▸ **GOAL OF THE EXERCISE**
Omit the pictures while printing every entry below exactly as given.

▸ **DATA EXCERPTS**
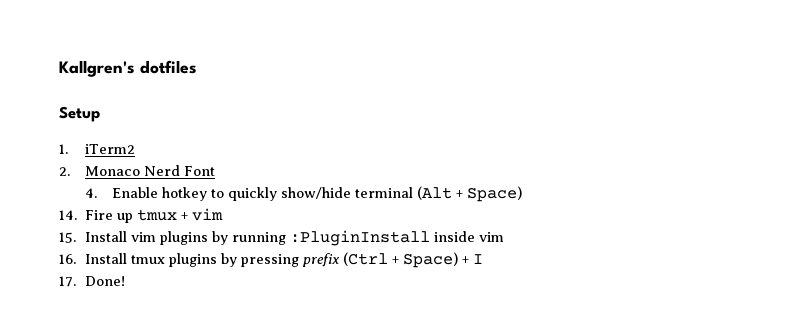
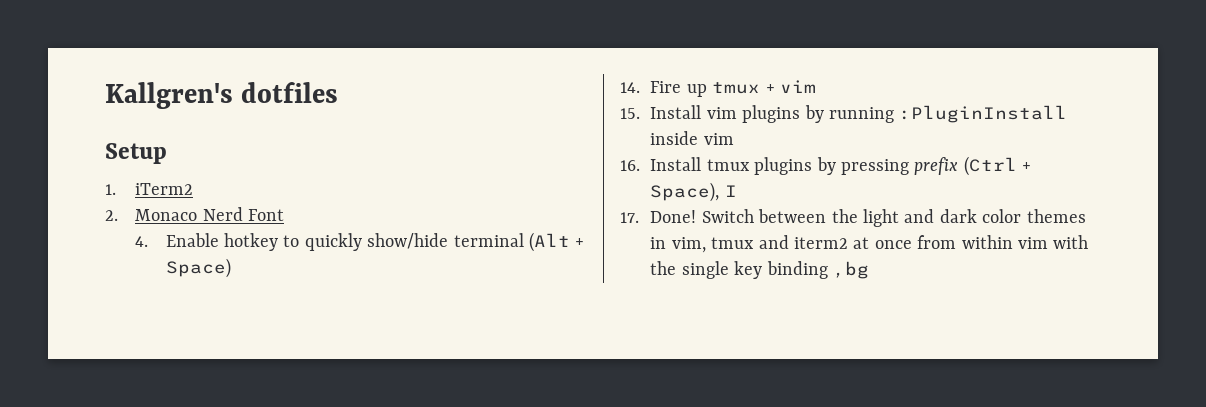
[403,252,470,268] Space) + -> [650,182,720,202] Space),
(126, 281) none -> [701,209,1086,227] [650,235,1089,253] [650,261,869,279] Switch between the light and dark color themes in vim, tmux and iterm2 at once from within vim with the single key binding ,bg

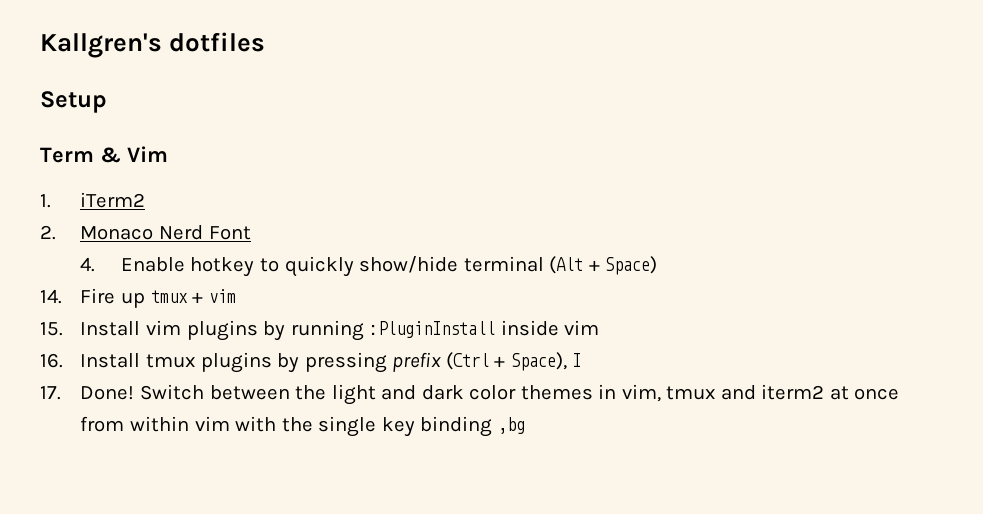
(167, 153) none -> [40,146,168,163] // Term & Vim

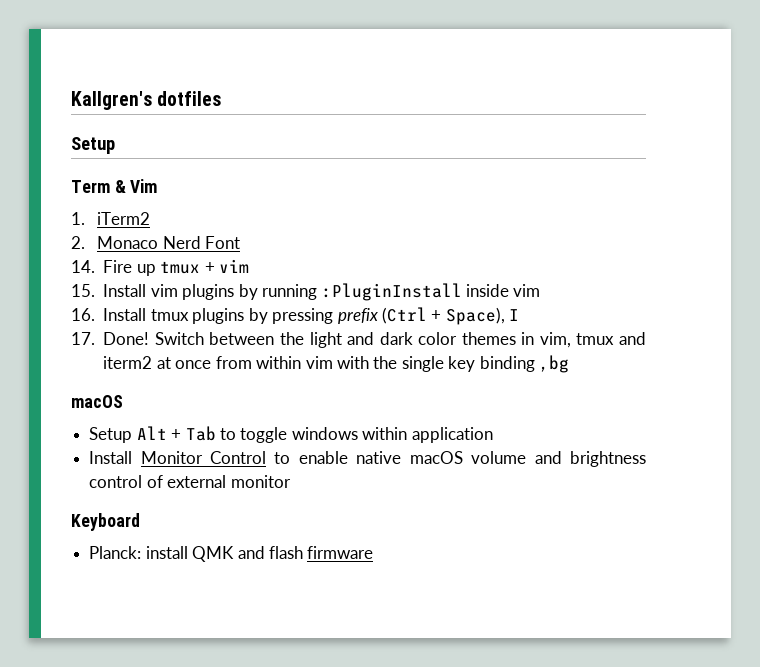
[80,256,658,277] // 4. Enable hotkey to quickly show/hide terminal (Alt + Space) -> (241, 242) none
(525, 425) none -> [71,395,123,408] [89,426,493,443] [89,451,647,467] [89,475,291,488] [71,513,140,531] [89,546,374,562] // macOS // Setup Alt + Tab to toggle windows within application // Install Monitor Control to enable native macOS volume and brightness control of external monitor // Keyboard // Planck: install QMK and flash firmware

▸ **RESULT OF THIS EXERCISE**
[403,252,470,268] Space) + -> [650,182,720,202] Space),
(126, 281) none -> [701,209,1086,227] [650,235,1089,253] [650,261,869,279] Switch between the light and dark color themes in vim, tmux and iterm2 at once from within vim with the single key binding ,bg

(167, 153) none -> [40,146,168,163] // Term & Vim

[80,256,658,277] // 4. Enable hotkey to quickly show/hide terminal (Alt + Space) -> (241, 242) none
(525, 425) none -> [71,395,123,408] [89,426,493,443] [89,451,647,467] [89,475,291,488] [71,513,140,531] [89,546,374,562] // macOS // Setup Alt + Tab to toggle windows within application // Install Monitor Control to enable native macOS volume and brightness control of external monitor // Keyboard // Planck: install QMK and flash firmware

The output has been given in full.